Items from a data source:

╔══

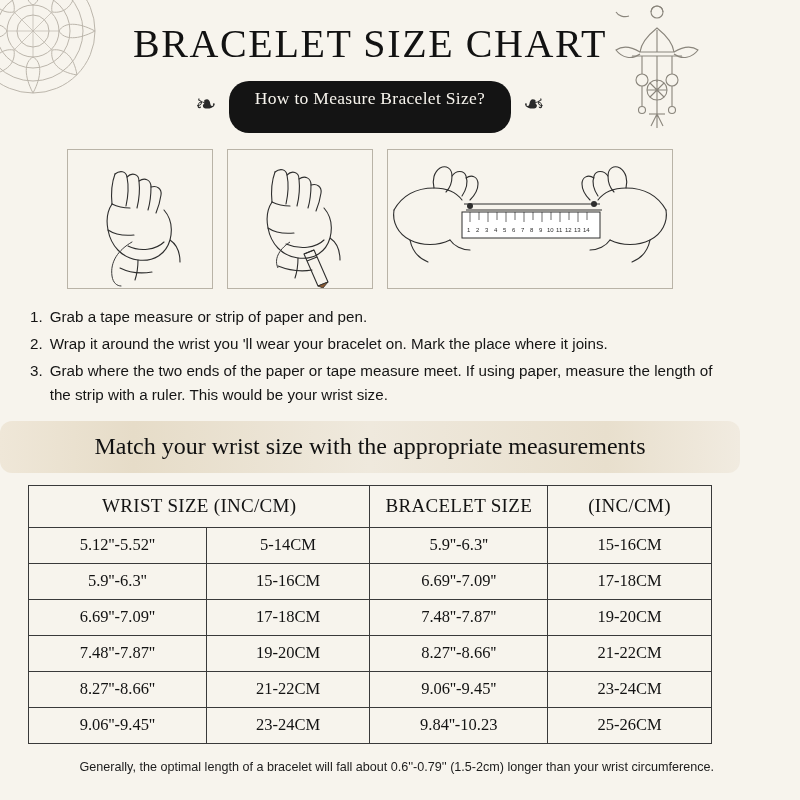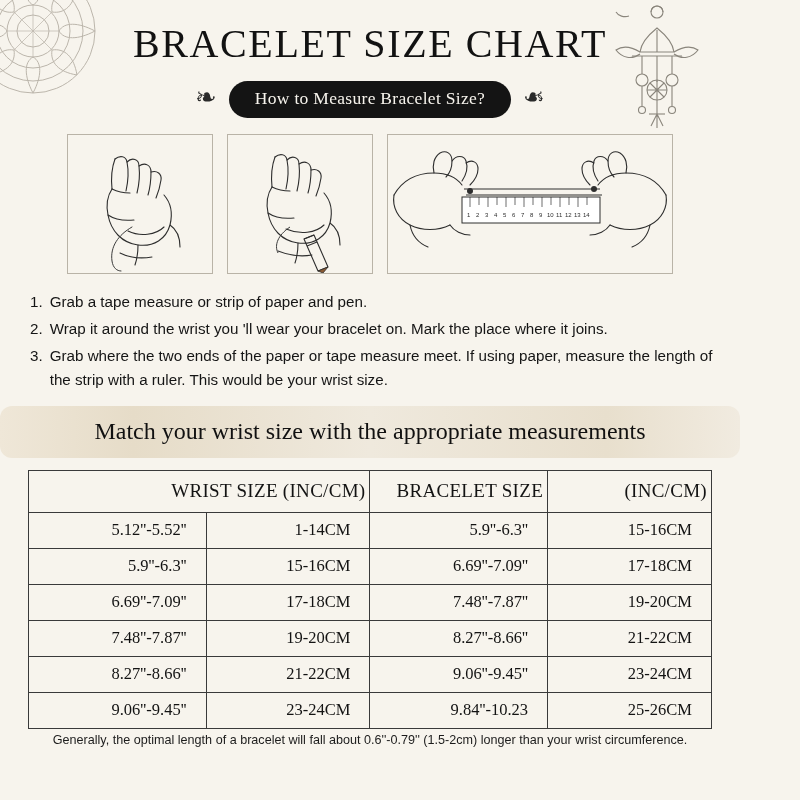--- a/index.html
+++ b/index.html
@@ -73,7 +73,7 @@
     background: #141414;
     color: #f7f4ed;
     border-radius: 20px;
-    padding: 7px 26px 9px;
+    padding: 7px 26px 24px;
     font-family: "Liberation Serif", serif;
     font-size: 17.5px;
     letter-spacing: 0.3px;

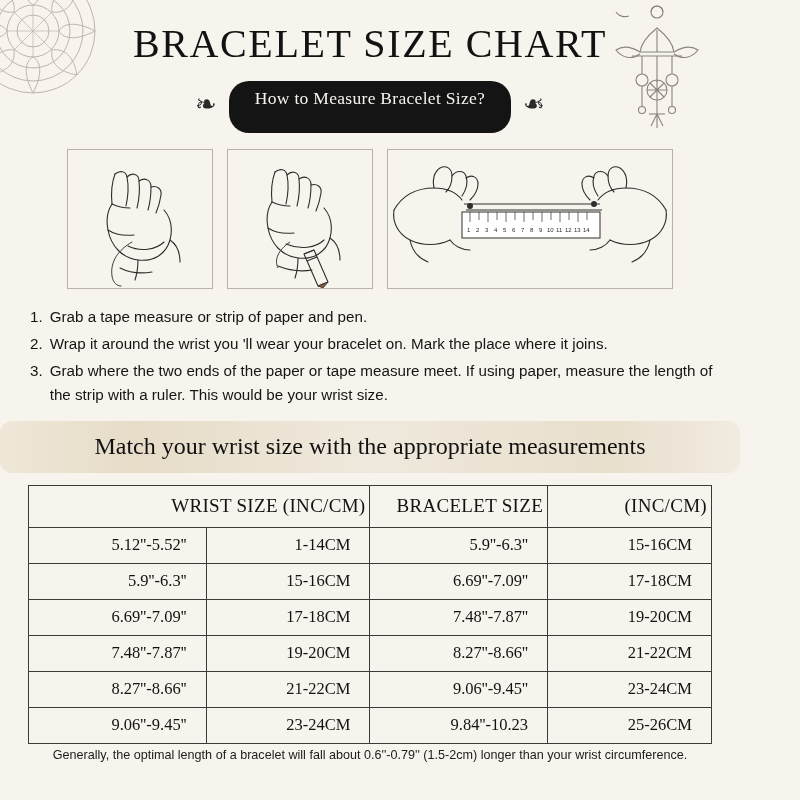--- a/index.html
+++ b/index.html
@@ -138,7 +138,7 @@
   table.size-table th,
   table.size-table td {
     border: 1px solid #3a3a3a;
-    text-align: right;
+    text-align: center;
     font-weight: 400;
     color: #131313;
     margin-left: 44px;

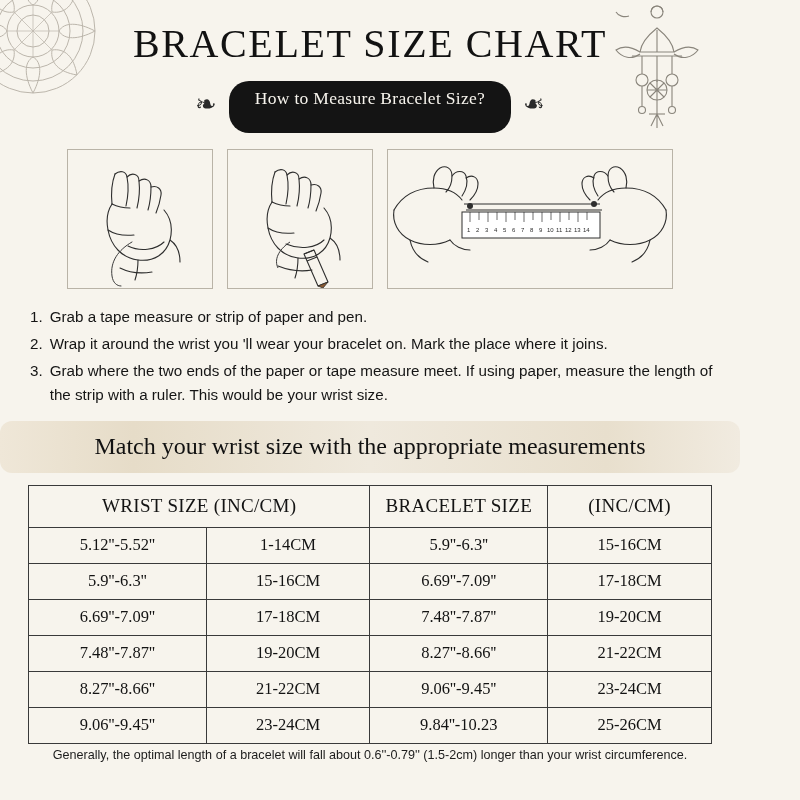--- a/index.html
+++ b/index.html
@@ -383,7 +383,7 @@
       <tbody>
         <tr>
           <td>5.12''-5.52''</td>
-          <td>1-14CM</td>
+          <td>5-14CM</td>
           <td>5.9''-6.3''</td>
           <td>15-16CM</td>
         </tr>

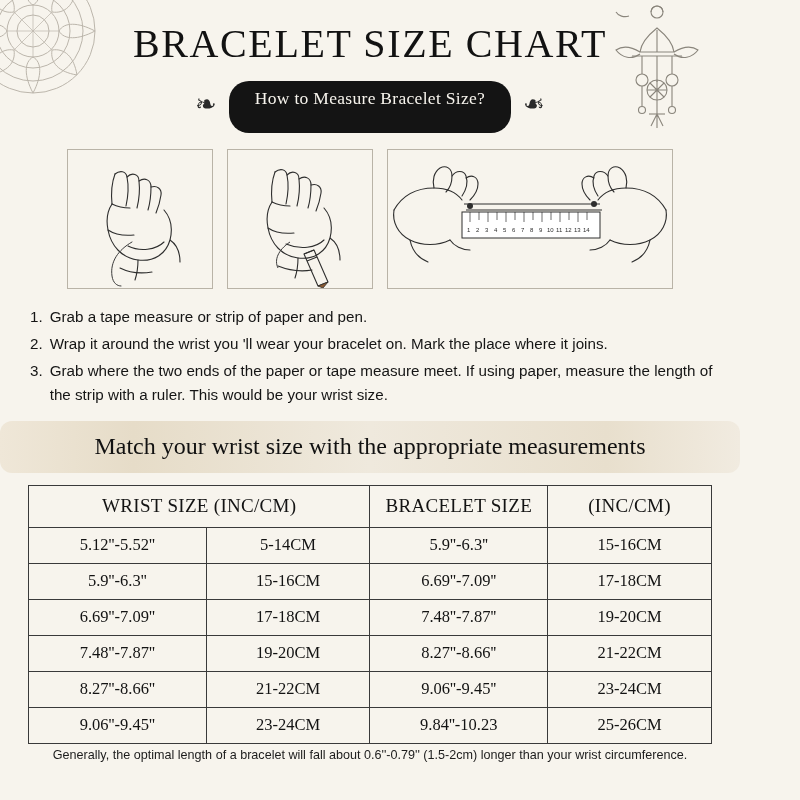--- a/index.html
+++ b/index.html
@@ -159,9 +159,9 @@
 
   
   .footnote {
-    margin-top: 4px;
-    padding: 0 14px;
-    text-align: center;
+    margin-top: 16px;
+    padding: 0 26px;
+    text-align: right;
     font-size: 12.6px;
     color: #1c1c1c;
   }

╚══

** Task to carry out **
Set down the entries above exactly; no pictures belong in the copy.

** Result of the task **
--- a/index.html
+++ b/index.html
@@ -73,7 +73,7 @@
     background: #141414;
     color: #f7f4ed;
     border-radius: 20px;
-    padding: 7px 26px 9px;
+    padding: 7px 26px 24px;
     font-family: "Liberation Serif", serif;
     font-size: 17.5px;
     letter-spacing: 0.3px;

--- a/index.html
+++ b/index.html
@@ -138,7 +138,7 @@
   table.size-table th,
   table.size-table td {
     border: 1px solid #3a3a3a;
-    text-align: right;
+    text-align: center;
     font-weight: 400;
     color: #131313;
     margin-left: 44px;

--- a/index.html
+++ b/index.html
@@ -383,7 +383,7 @@
       <tbody>
         <tr>
           <td>5.12''-5.52''</td>
-          <td>1-14CM</td>
+          <td>5-14CM</td>
           <td>5.9''-6.3''</td>
           <td>15-16CM</td>
         </tr>

--- a/index.html
+++ b/index.html
@@ -159,9 +159,9 @@
 
   
   .footnote {
-    margin-top: 4px;
-    padding: 0 14px;
-    text-align: center;
+    margin-top: 16px;
+    padding: 0 26px;
+    text-align: right;
     font-size: 12.6px;
     color: #1c1c1c;
   }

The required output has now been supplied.